I bet I've lost you, haven't I? You’ve probably moved to some other weblog paragraphs ago. How I have wanted to share this with others. But it's not possible, I understand that now. When I try, I see their eyes glaze over. It's hard to understand that not everyone is thrilled to discover that the major rivers that rise north of the Himalayas -- including even the mighty Indus -- flow south, right through the Himalayas because they were there first!

And, think of this, the sub-continent of India is still slamming (in slow motion, of course) into Asia and driving the mountains higher, creating a rain shadow on the far side, creating one of the driest places on earth. A desert called "You go in and you can't come out." A desert that didn't used to be there! Now, think of this: that desert was rainy and full of trees at the same time that the New Testament was being written! That's like yesterday!

Ah, that's so wonderful.

And this is what a trader from China had to push through to sell his wares and buy others from traders who had come from Rome. And it came to be called The Silk Road.

And along this Silk Road were these amazing cultures in Central Asia, nations, empires even, and traveling nuns and scholars, idealists and assassins, Buddhist artists who left caves full of devotional art 1000 years ago, even 2000 -- paintings of the Buddha dressed in classical Greek drapery! That's got what I call a 'Wow factor' of ...I don't know, a big one. And traders. In caravans. Who carried many things, but the most special stuff, the stuff that made it all the way to Rome (although the traders who started out in China weren't even sure Rome existed, they just handed things off to the next trader) -- was silk.

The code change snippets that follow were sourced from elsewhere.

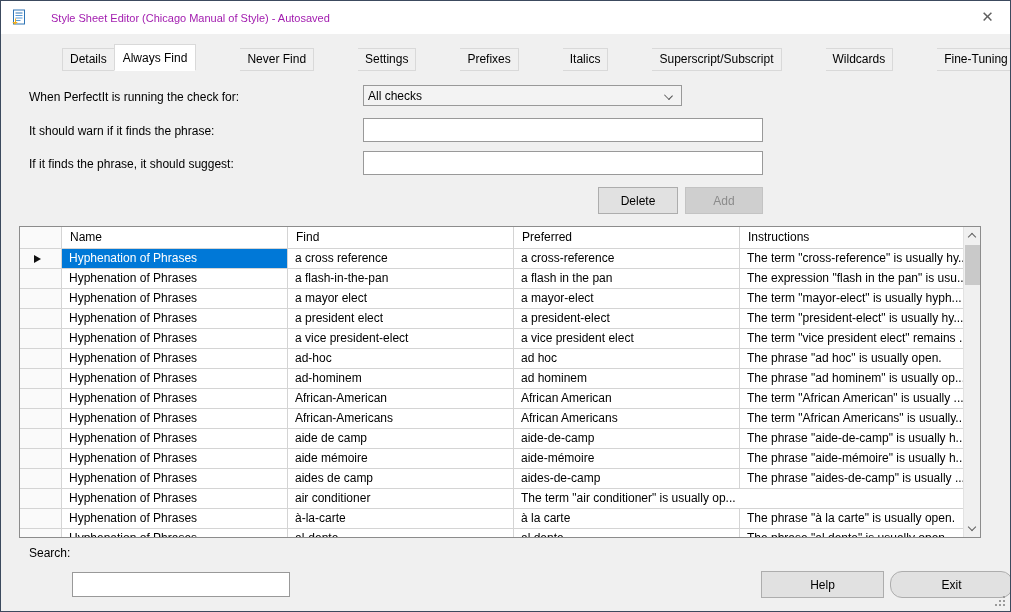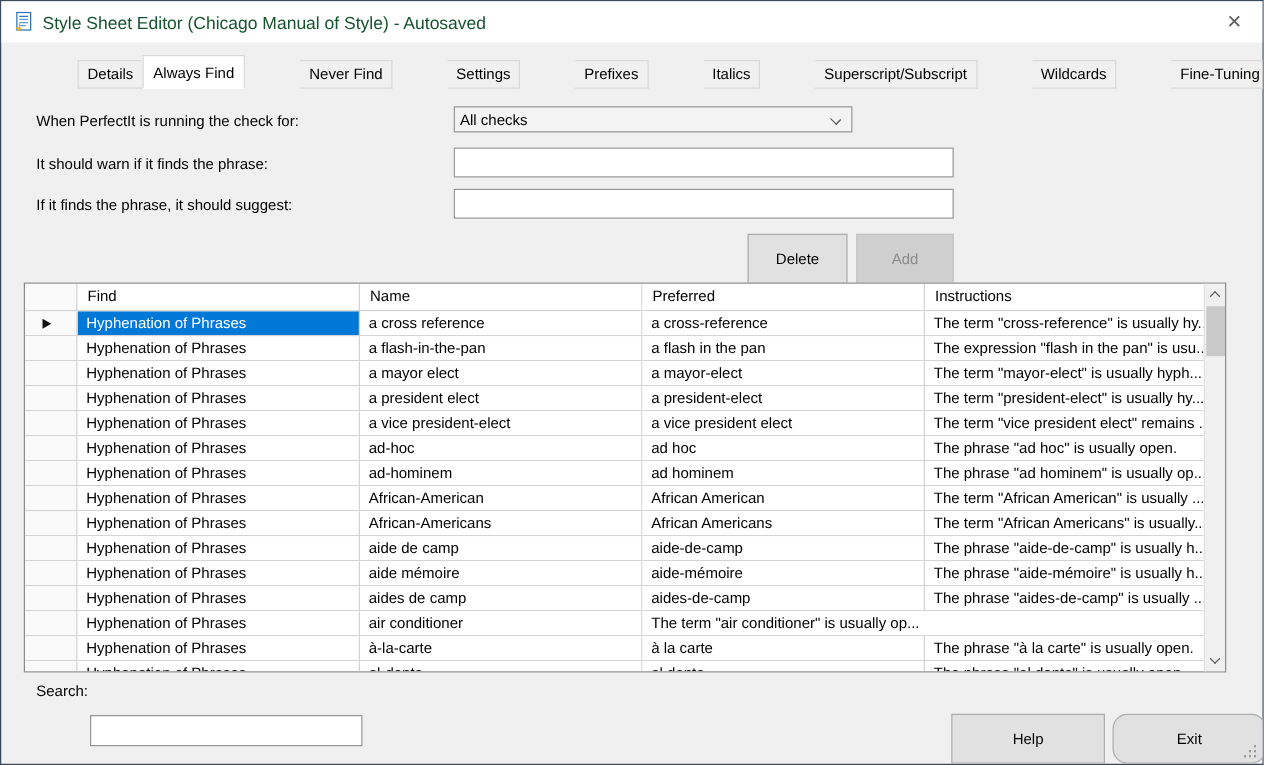"Style Sheet Editor (Chicago Manual" .title-text { color: #14532d -> #a21caf; font-size: 14px -> 11px; margin-left: none -> 17px }
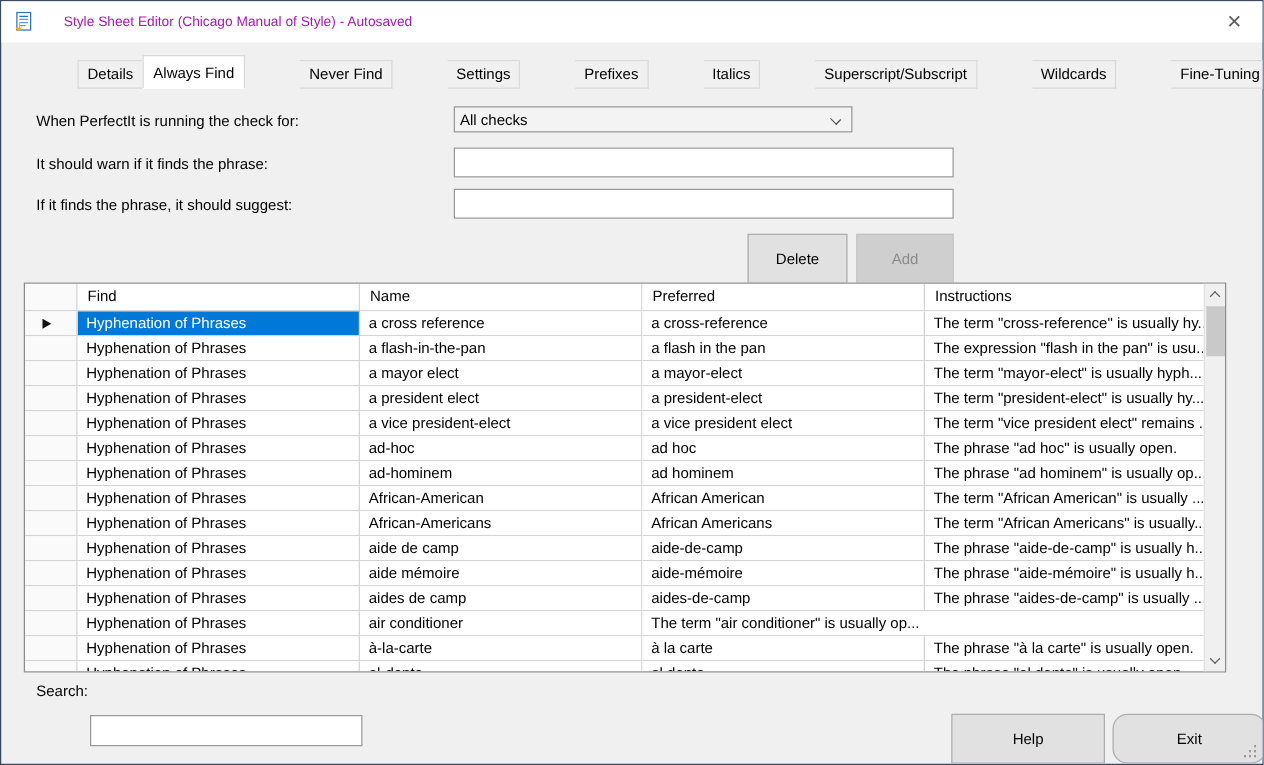"Delete" .btn { height: 40px -> 27px }
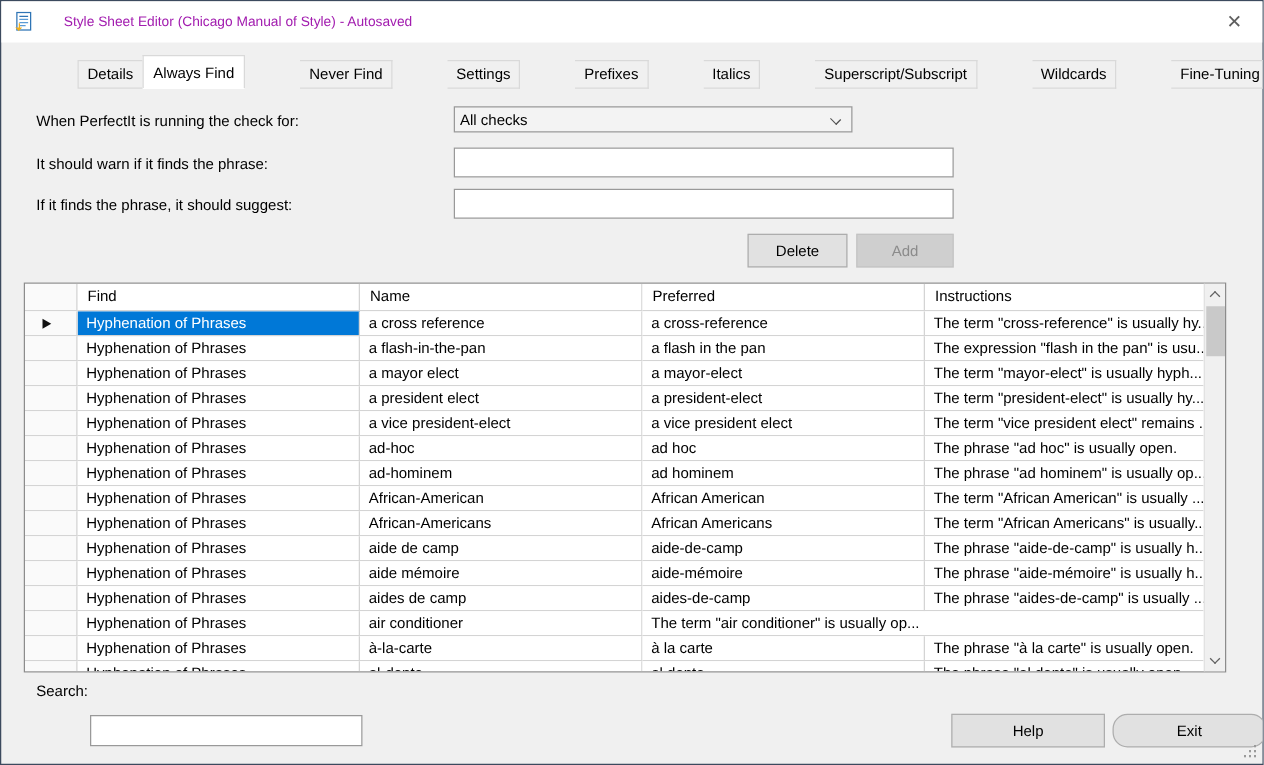"Find" div.th { order: before "Name" -> after "Name" }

Silk of many colors that flowed over the shameless bodies of wealthy Roman women, making them look naked. Better than naked. And it was so desireable that gold flowed out of the empire back to China diminishing the coffers of gold hard won by conquest until the senators cried to the emperors, Let them buy no more!

Of course, the emperor didn't dare say any such thing.

Well, you may not be reading anymore, but if you've hung on, if you're still here, maybe I can interest you in this thing I love so much. Maybe I can pull you in with a story or two. With the help of my books, I will take myself on fictional journeys into the past to places that are real to me, even though they no longer exist.

So, let me introduce myself. My name is Ginger. My story starts in reality, just a year ago on the day I unexpectedly lost my dreary job at the Miserable Import-Export Company, a small, dark place where I worked like a zombie, unable to extricate myself or do much of anything for way too many years. Never mind why, for now. Maybe I'll talk about it later. It has very little to do with what happened next.

Somehow, like a miracle, the day came that I was free. To celebrate this bright moment, I decided to use my last bit of money to go on a trip to that lost world I loved to read about, even though I knew it was gone. But somehow, for a moment here and there, I discovered a new kind of hope, and I had nothing better to do, anyway.

**Ian Cameron, Mountains of the Gods, 1984
(I haven't learned how to put a link in a blog yet, I'm ashamed to say, but go to abebooks.com and look for the book. They've got a lot of copies!!!)